Vocabulary is a pivotal aspect of oral language, reading comprehension and writing. On average, a native speaker of English (NSE) school student acquires 900-1000 root word meanings per year (Biemiller, 2008).

However, regardless of factors such as access to English as a Second Language (ESL) support, parental education, or cultural issues, ESL students would need to acquire vocabulary at a faster rate in order to catch up with their NSE peers.

It is also important to remember that unlike NSE children, who come to school speaking the societal language, typically, ESL students need to acquire their oral and literacy skills concurrently (Chall, 1996). Moreover, research in our lab indicates that ESL students’ academic vocabulary continues to lag behind their NSE peers for many years (Biemiller & Boote, 2006; Jean & Geva, submitted), even when they have reasonable everyday, English proficiency).

Yet, no research has examined systematically various components of vocabulary development of ESL students who have immigrated to an English-speaking environment at the upper elementary level.
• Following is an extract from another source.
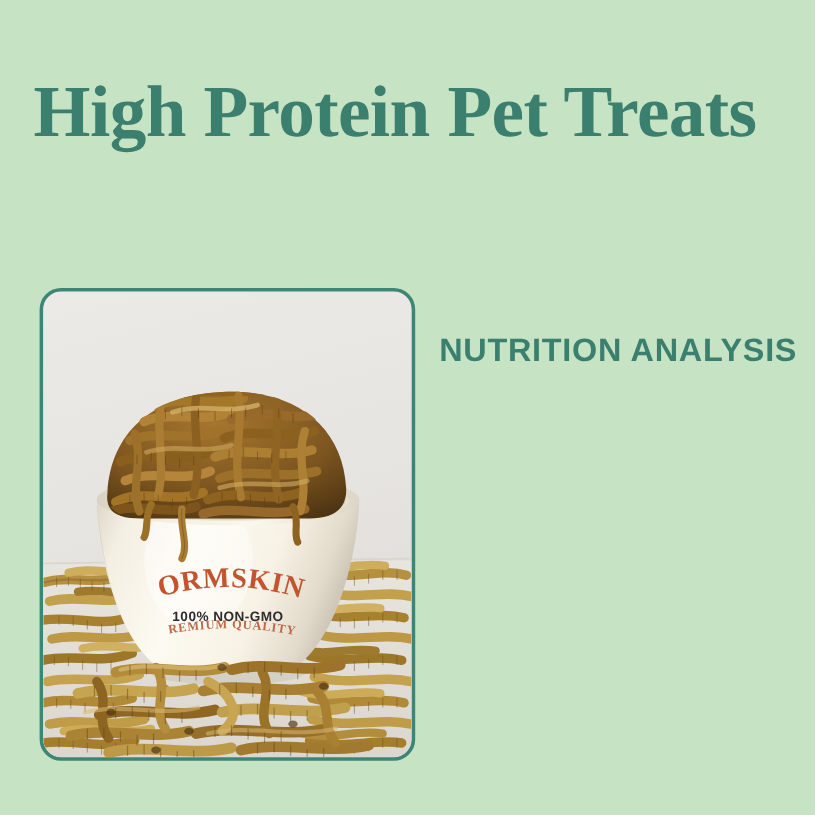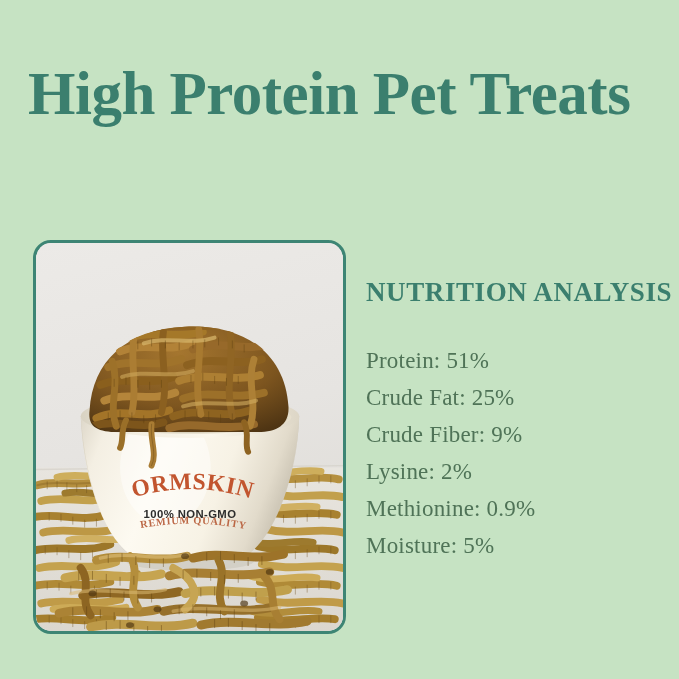"NUTRITION ANALYSIS" .nutrition-heading { font-family: Liberation Serif, serif -> Liberation Sans, sans-serif }
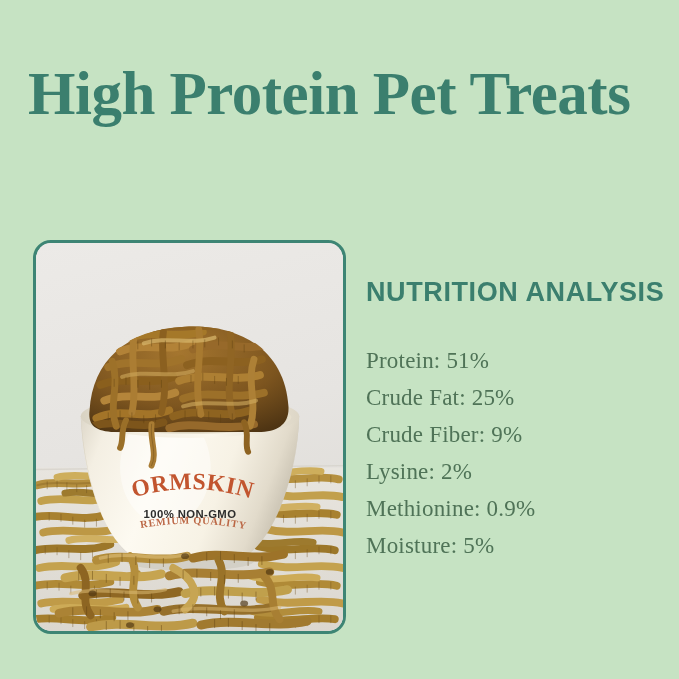"Protein: 51%" ul.nutrition-list { html: <ul> <li>Protein: 51%</li> <li>Crude Fat: 25%</li> <li>Crude Fiber: 9%</li> <li>Lysine: 2%</li> <li>Methionine: 0.9%</li> <li>Moisture: 5%</li> </ul> -> none }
ESLs who are recent immigrants may not have a sufficient repertoire of English academic root words and of morphologically complex words, necessary for understanding academic texts (though they may have a well developed vocabulary knowledge in their home, or first acquired language (L1)). This may be a key component of leaving school early (Ferguson et al, 2005).

Relatedly, there is no research on the potential effects of language typologies on the development of vocabulary in ESLs. For example, it is not known whether the course of vocabulary development is similar in ESL students whose respective L1s vary in terms of similarity to English (e.g., consider Spanish vs. Chinese), nor is it known how knowledge of specific vocabulary in the L1 relates to vocabulary development in the L2 (Genessee & Geva, 2007).